**Source records**
........

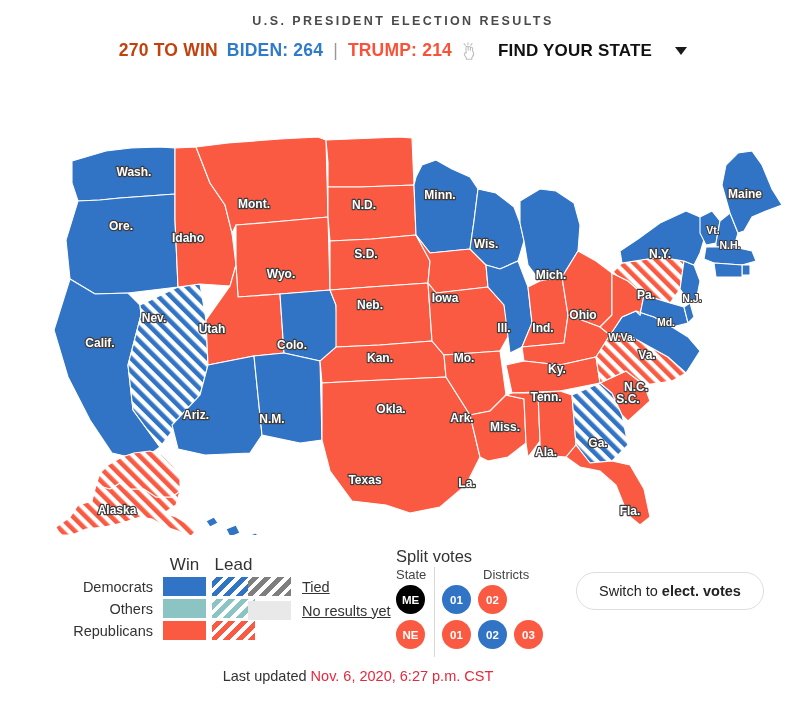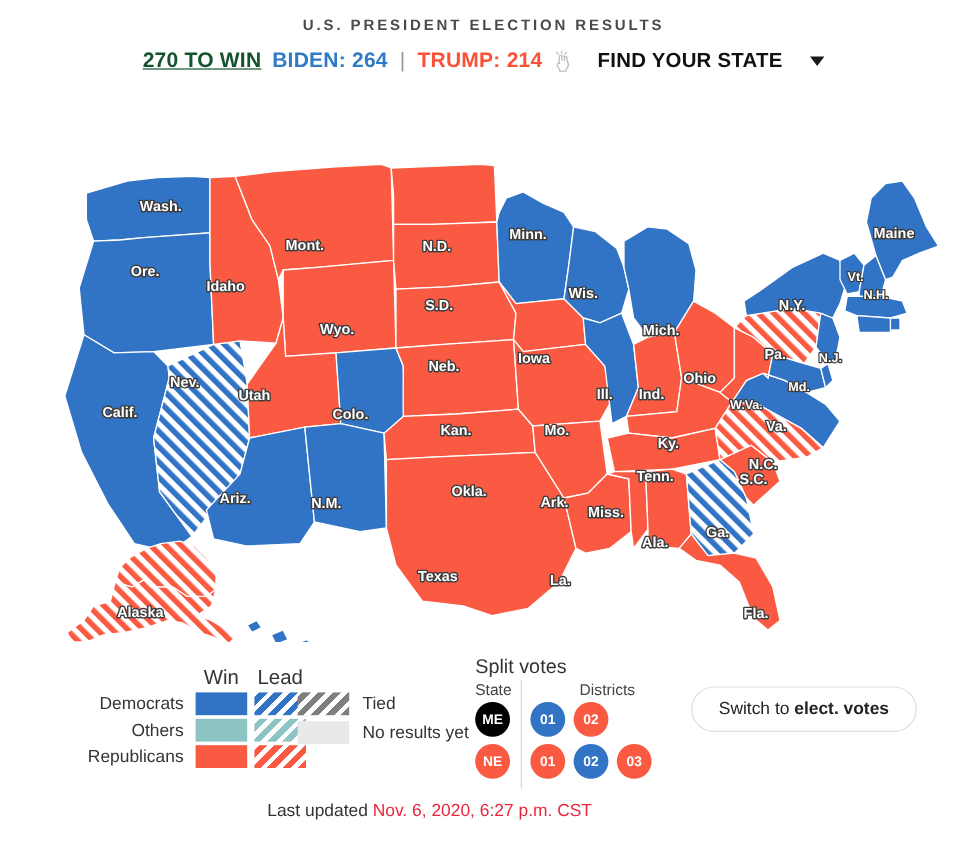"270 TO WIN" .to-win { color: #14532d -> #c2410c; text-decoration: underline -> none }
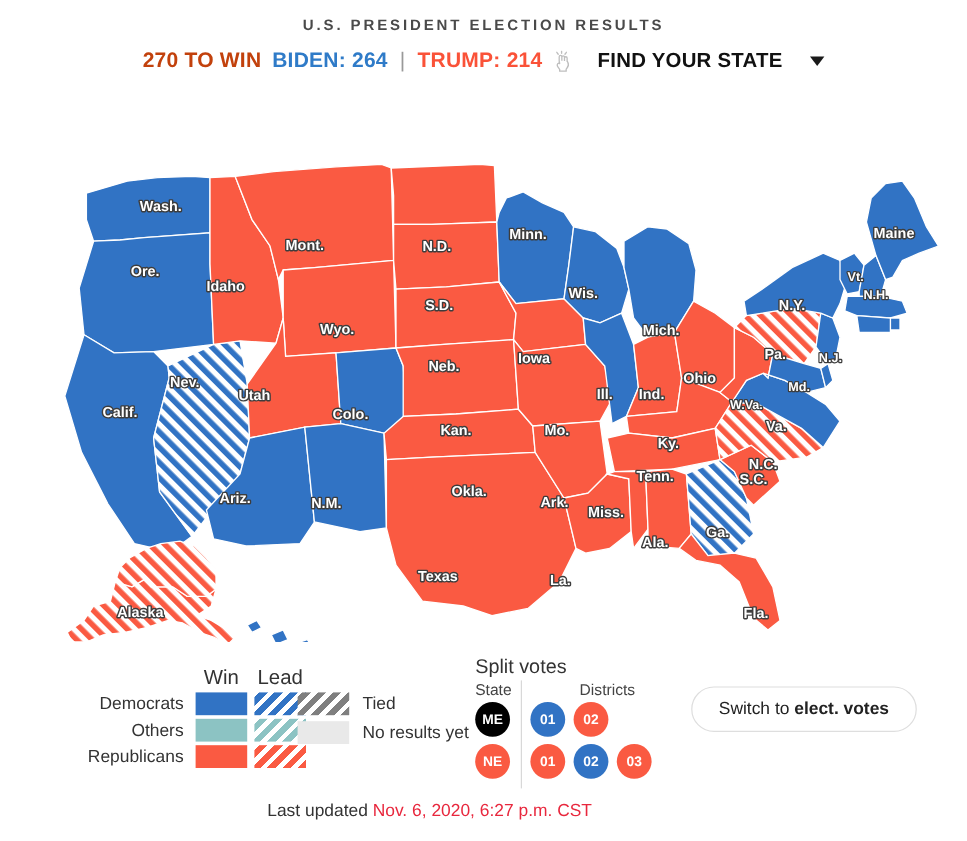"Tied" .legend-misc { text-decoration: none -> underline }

........

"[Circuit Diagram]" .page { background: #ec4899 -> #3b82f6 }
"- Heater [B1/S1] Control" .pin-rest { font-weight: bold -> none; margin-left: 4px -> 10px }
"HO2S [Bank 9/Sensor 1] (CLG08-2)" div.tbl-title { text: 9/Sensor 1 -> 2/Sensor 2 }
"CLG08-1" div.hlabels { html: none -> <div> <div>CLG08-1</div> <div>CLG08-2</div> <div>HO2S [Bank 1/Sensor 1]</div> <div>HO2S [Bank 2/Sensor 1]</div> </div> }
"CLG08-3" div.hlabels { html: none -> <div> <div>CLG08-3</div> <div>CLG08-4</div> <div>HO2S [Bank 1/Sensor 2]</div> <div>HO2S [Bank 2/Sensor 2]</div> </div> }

........

**Required action**
Your reply should hold nothing but the lines above, from the one containing "color: #14532d ->" to the one containing "text-decoration: none ->", reproduced exactly minus the pictures.

**The answer**
"270 TO WIN" .to-win { color: #14532d -> #c2410c; text-decoration: underline -> none }
"Tied" .legend-misc { text-decoration: none -> underline }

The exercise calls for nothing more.